The whole listing should come back exactly as written, except for the pictures.

★ ★ ★ ★ ★ ★ ★

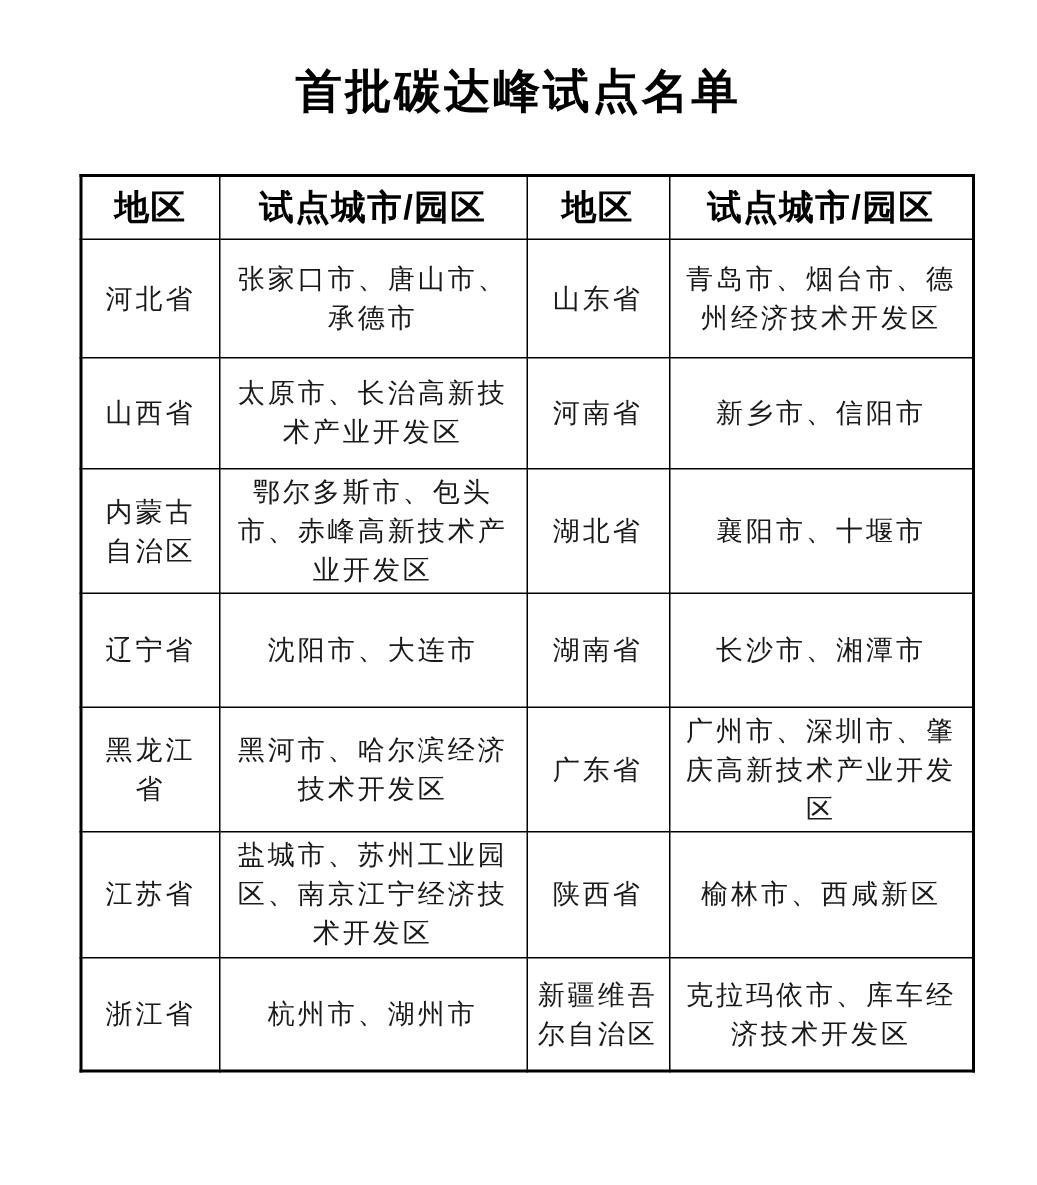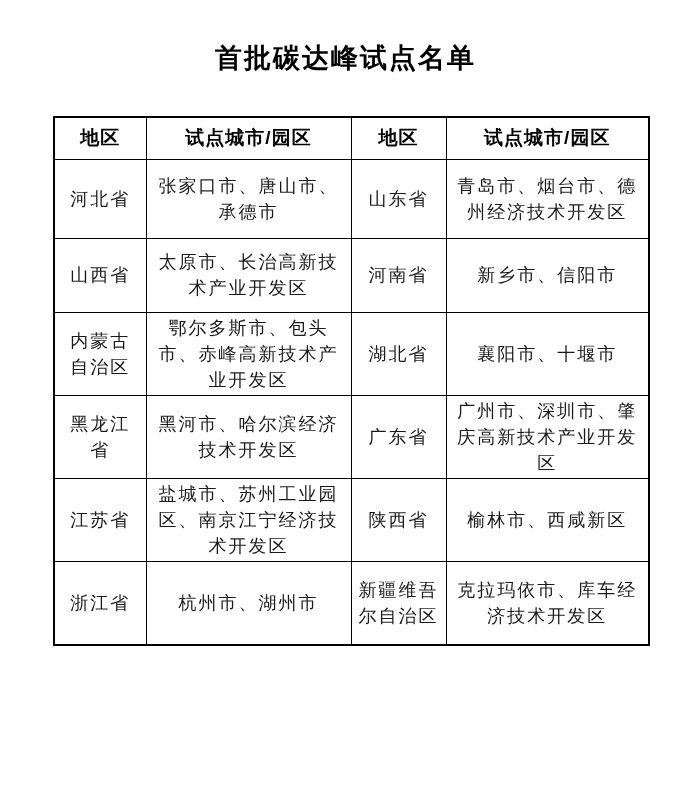--- a/index.html
+++ b/index.html
@@ -12,21 +12,21 @@
     font-family: "Liberation Serif", "DejaVu Serif", serif;
     color: #000000;
     overflow: hidden;
   }
   .title {
     position: absolute;
     top: 40px;
     left: 0;
     width: 100%;
     text-align: center;
-    font-size: 27px;
+    font-size: 31px;
     font-weight: 700;
     letter-spacing: 2px;
     font-family: "Liberation Serif", "DejaVu Serif", serif;
   }
   table.pilot {
     position: absolute;
     top: 116px;
     left: 53px;
     width: 595px;
     border-collapse: collapse;
@@ -41,21 +41,21 @@
     border: 1.5px solid #000000;
     text-align: center;
     vertical-align: middle;
     padding: 2px 6px;
     overflow: hidden;
   }
   thead tr { height: 42px; }
   th {
     font-family: "Liberation Sans", "DejaVu Sans", sans-serif;
     font-weight: 700;
-    font-size: 19px;
+    font-size: 23px;
     letter-spacing: 1px;
   }
   td {
     font-family: "Liberation Serif", "DejaVu Serif", serif;
     font-weight: 400;
     font-size: 18px;
     letter-spacing: 2px;
     line-height: 26px;
     color: #1a1a1a;
   }
@@ -102,20 +102,26 @@
         <td>河南省</td>
         <td>新乡市、信阳市</td>
       </tr>
       <tr>
         <td>内蒙古自治区</td>
         <td>鄂尔多斯市、包头市、赤峰高新技术产业开发区</td>
         <td>湖北省</td>
         <td>襄阳市、十堰市</td>
       </tr>
       <tr>
+        <td>辽宁省</td>
+        <td>沈阳市、大连市</td>
+        <td>湖南省</td>
+        <td>长沙市、湘潭市</td>
+      </tr>
+      <tr>
         <td>黑龙江省</td>
         <td>黑河市、哈尔滨经济技术开发区</td>
         <td>广东省</td>
         <td>广州市、深圳市、肇庆高新技术产业开发区</td>
       </tr>
       <tr>
         <td>江苏省</td>
         <td>盐城市、苏州工业园区、南京江宁经济技术开发区</td>
         <td>陕西省</td>
         <td>榆林市、西咸新区</td>

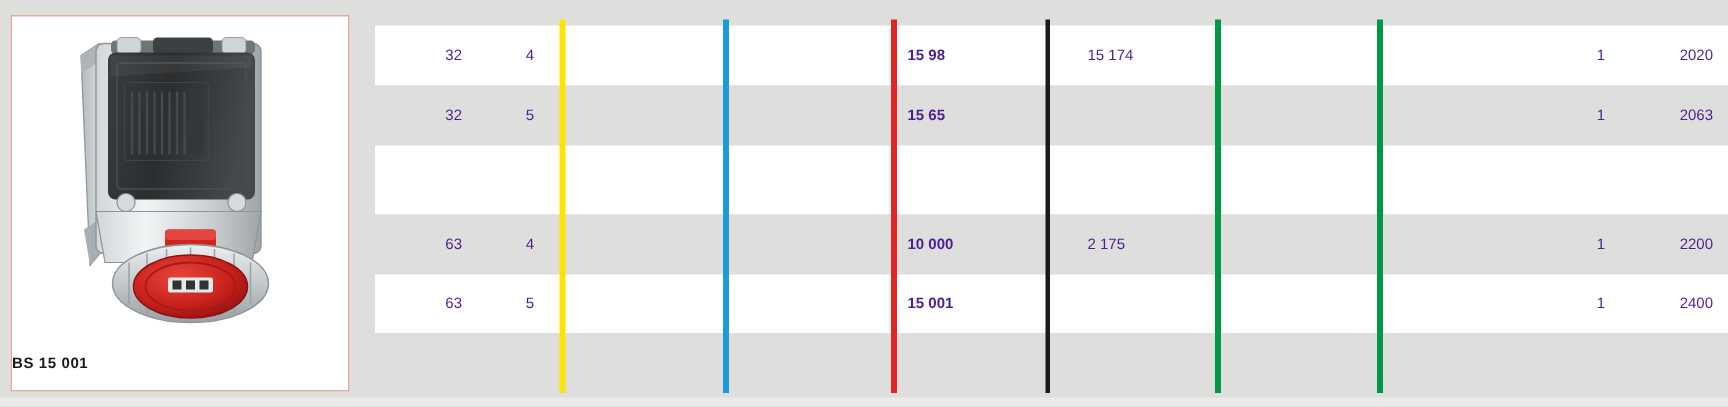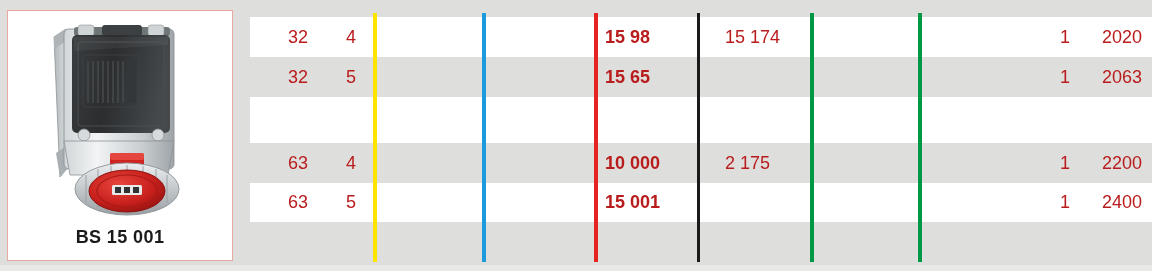--- a/index.html
+++ b/index.html
@@ -36,22 +36,21 @@
     left: 0;
     top: 4px;
     width: 224px;
     height: 206px;
   }
   #product-caption {
     position: absolute;
     left: 0;
     bottom: 12px;
     width: 100%;
-    text-align: center;
-    font-size: 18px;
+    font-size: 10px;
     font-weight: bold;
     color: #1a1a1a;
     letter-spacing: 0.4px;
   }
 
   
   #spec-table {
     position: absolute;
     left: 250px;
     top: 0;
@@ -66,22 +65,22 @@
   }
   .row-white { background: #ffffff; }
   .row-grey  { background: #dededc; }
 
   .cell {
     position: absolute;
     top: 0;
     height: 100%;
     display: flex;
     align-items: center;
-    font-size: 18px;
-    color: #b91c1c;
+    font-size: 10px;
+    color: #4c1d95;
     white-space: nowrap;
   }
   .cell.right { justify-content: flex-end; }
   .cell.left  { justify-content: flex-start; }
   .cell.bold  { font-weight: bold; }
 
   
   .col-amps     { left: 12px;  width: 46px;  }
   .col-poles    { left: 70px;  width: 36px;  }
   .col-ref-a    { left: 355px; width: 84px; text-align: center;  }

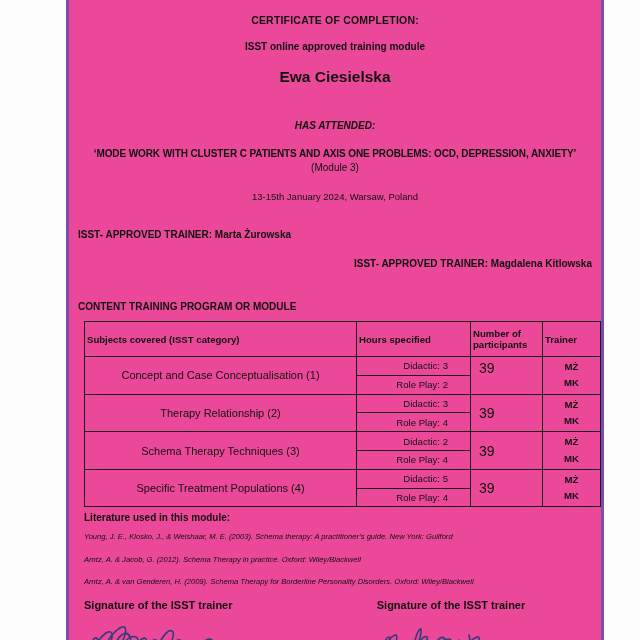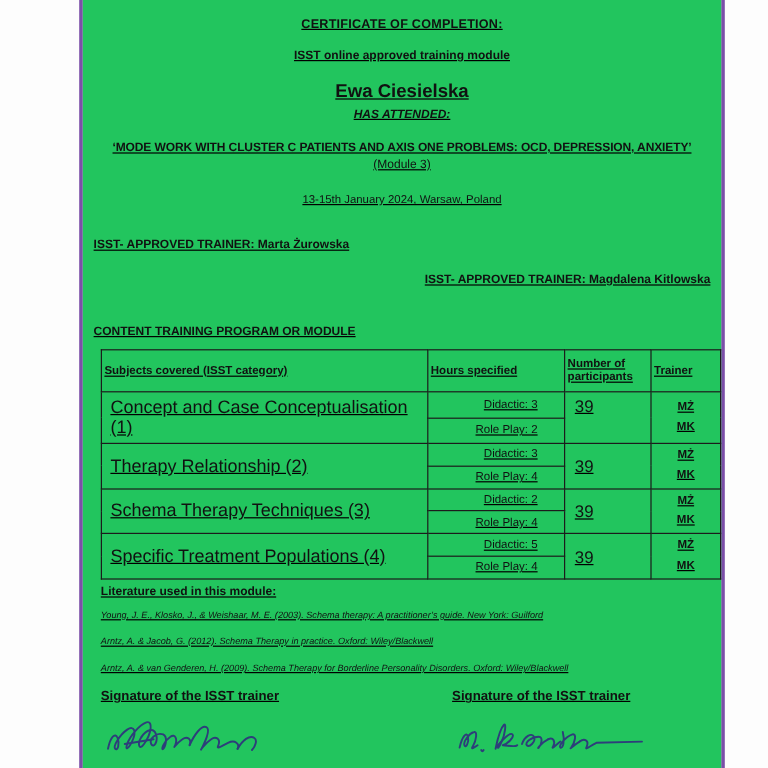--- a/index.html
+++ b/index.html
@@ -18,35 +18,34 @@
     position: absolute; top: 0; bottom: 0;
     width: 3px;
     background: #7b4fa8;
   }
   .edge.left  { left: 66px; }
   .edge.right { right: 36px; }
 
   #sheet {
     position: absolute;
     left: 69px; right: 39px; top: 0; bottom: 0;
-    background: #22c55e;
+    background: #ec4899;
     padding: 14px 9px 0 9px;
-    text-decoration: underline;
   }
 
   .center { text-align: center; }
   .t-title {
     font-size: 10.5px; font-weight: bold; letter-spacing: .2px;
     color: #111; margin-bottom: 15px;
   }
   .t-sub {
     font-size: 10px; font-weight: bold; color: #111; margin-bottom: 16px;
   }
   .t-name {
-    font-size: 15.5px; font-weight: bold; color: #111; margin-bottom: 4px;
+    font-size: 15.5px; font-weight: bold; color: #111; margin-bottom: 34px;
   }
   .t-attended {
     font-size: 10px; font-style: italic; font-weight: bold;
     color: #111; margin-bottom: 17px;
   }
   .t-course {
     font-size: 10px; font-weight: bold; color: #111;
     letter-spacing: -.1px; margin-bottom: 3px;
   }
   .t-module { font-size: 10px; color: #111; margin-bottom: 18px; }
@@ -75,21 +74,21 @@
   table.grid th {
     font-size: 9.6px; font-weight: bold; text-align: left;
     padding: 6px 2px; line-height: 1.15;
   }
   .c-subject { width: 272px; }
   .c-hours   { width: 114px; }
   .c-part    { width: 72px; }
   .c-trainer { width: 58px; }
 
   td.subject {
-    font-size: 15px; padding: 4px 7px; text-align: left;
+    font-size: 11px; padding: 4px 7px; text-align: center;
   }
   td.hourcell {
     font-size: 9.6px; padding: 2px 22px; text-align: right; height: 17px;
   }
   td.part {
     font-size: 14px; padding: 3px 8px; text-align: left;
   }
   td.part.topalign { vertical-align: top; }
   td.trainer {
     font-size: 9.6px; font-weight: bold; text-align: center;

★ ★ ★ ★ ★ ★ ★

TASK SOLUTION
--- a/index.html
+++ b/index.html
@@ -12,21 +12,21 @@
     font-family: "Liberation Serif", "DejaVu Serif", serif;
     color: #000000;
     overflow: hidden;
   }
   .title {
     position: absolute;
     top: 40px;
     left: 0;
     width: 100%;
     text-align: center;
-    font-size: 27px;
+    font-size: 31px;
     font-weight: 700;
     letter-spacing: 2px;
     font-family: "Liberation Serif", "DejaVu Serif", serif;
   }
   table.pilot {
     position: absolute;
     top: 116px;
     left: 53px;
     width: 595px;
     border-collapse: collapse;
@@ -41,21 +41,21 @@
     border: 1.5px solid #000000;
     text-align: center;
     vertical-align: middle;
     padding: 2px 6px;
     overflow: hidden;
   }
   thead tr { height: 42px; }
   th {
     font-family: "Liberation Sans", "DejaVu Sans", sans-serif;
     font-weight: 700;
-    font-size: 19px;
+    font-size: 23px;
     letter-spacing: 1px;
   }
   td {
     font-family: "Liberation Serif", "DejaVu Serif", serif;
     font-weight: 400;
     font-size: 18px;
     letter-spacing: 2px;
     line-height: 26px;
     color: #1a1a1a;
   }
@@ -102,20 +102,26 @@
         <td>河南省</td>
         <td>新乡市、信阳市</td>
       </tr>
       <tr>
         <td>内蒙古自治区</td>
         <td>鄂尔多斯市、包头市、赤峰高新技术产业开发区</td>
         <td>湖北省</td>
         <td>襄阳市、十堰市</td>
       </tr>
       <tr>
+        <td>辽宁省</td>
+        <td>沈阳市、大连市</td>
+        <td>湖南省</td>
+        <td>长沙市、湘潭市</td>
+      </tr>
+      <tr>
         <td>黑龙江省</td>
         <td>黑河市、哈尔滨经济技术开发区</td>
         <td>广东省</td>
         <td>广州市、深圳市、肇庆高新技术产业开发区</td>
       </tr>
       <tr>
         <td>江苏省</td>
         <td>盐城市、苏州工业园区、南京江宁经济技术开发区</td>
         <td>陕西省</td>
         <td>榆林市、西咸新区</td>

--- a/index.html
+++ b/index.html
@@ -36,22 +36,21 @@
     left: 0;
     top: 4px;
     width: 224px;
     height: 206px;
   }
   #product-caption {
     position: absolute;
     left: 0;
     bottom: 12px;
     width: 100%;
-    text-align: center;
-    font-size: 18px;
+    font-size: 10px;
     font-weight: bold;
     color: #1a1a1a;
     letter-spacing: 0.4px;
   }
 
   
   #spec-table {
     position: absolute;
     left: 250px;
     top: 0;
@@ -66,22 +65,22 @@
   }
   .row-white { background: #ffffff; }
   .row-grey  { background: #dededc; }
 
   .cell {
     position: absolute;
     top: 0;
     height: 100%;
     display: flex;
     align-items: center;
-    font-size: 18px;
-    color: #b91c1c;
+    font-size: 10px;
+    color: #4c1d95;
     white-space: nowrap;
   }
   .cell.right { justify-content: flex-end; }
   .cell.left  { justify-content: flex-start; }
   .cell.bold  { font-weight: bold; }
 
   
   .col-amps     { left: 12px;  width: 46px;  }
   .col-poles    { left: 70px;  width: 36px;  }
   .col-ref-a    { left: 355px; width: 84px; text-align: center;  }

--- a/index.html
+++ b/index.html
@@ -18,35 +18,34 @@
     position: absolute; top: 0; bottom: 0;
     width: 3px;
     background: #7b4fa8;
   }
   .edge.left  { left: 66px; }
   .edge.right { right: 36px; }
 
   #sheet {
     position: absolute;
     left: 69px; right: 39px; top: 0; bottom: 0;
-    background: #22c55e;
+    background: #ec4899;
     padding: 14px 9px 0 9px;
-    text-decoration: underline;
   }
 
   .center { text-align: center; }
   .t-title {
     font-size: 10.5px; font-weight: bold; letter-spacing: .2px;
     color: #111; margin-bottom: 15px;
   }
   .t-sub {
     font-size: 10px; font-weight: bold; color: #111; margin-bottom: 16px;
   }
   .t-name {
-    font-size: 15.5px; font-weight: bold; color: #111; margin-bottom: 4px;
+    font-size: 15.5px; font-weight: bold; color: #111; margin-bottom: 34px;
   }
   .t-attended {
     font-size: 10px; font-style: italic; font-weight: bold;
     color: #111; margin-bottom: 17px;
   }
   .t-course {
     font-size: 10px; font-weight: bold; color: #111;
     letter-spacing: -.1px; margin-bottom: 3px;
   }
   .t-module { font-size: 10px; color: #111; margin-bottom: 18px; }
@@ -75,21 +74,21 @@
   table.grid th {
     font-size: 9.6px; font-weight: bold; text-align: left;
     padding: 6px 2px; line-height: 1.15;
   }
   .c-subject { width: 272px; }
   .c-hours   { width: 114px; }
   .c-part    { width: 72px; }
   .c-trainer { width: 58px; }
 
   td.subject {
-    font-size: 15px; padding: 4px 7px; text-align: left;
+    font-size: 11px; padding: 4px 7px; text-align: center;
   }
   td.hourcell {
     font-size: 9.6px; padding: 2px 22px; text-align: right; height: 17px;
   }
   td.part {
     font-size: 14px; padding: 3px 8px; text-align: left;
   }
   td.part.topalign { vertical-align: top; }
   td.trainer {
     font-size: 9.6px; font-weight: bold; text-align: center;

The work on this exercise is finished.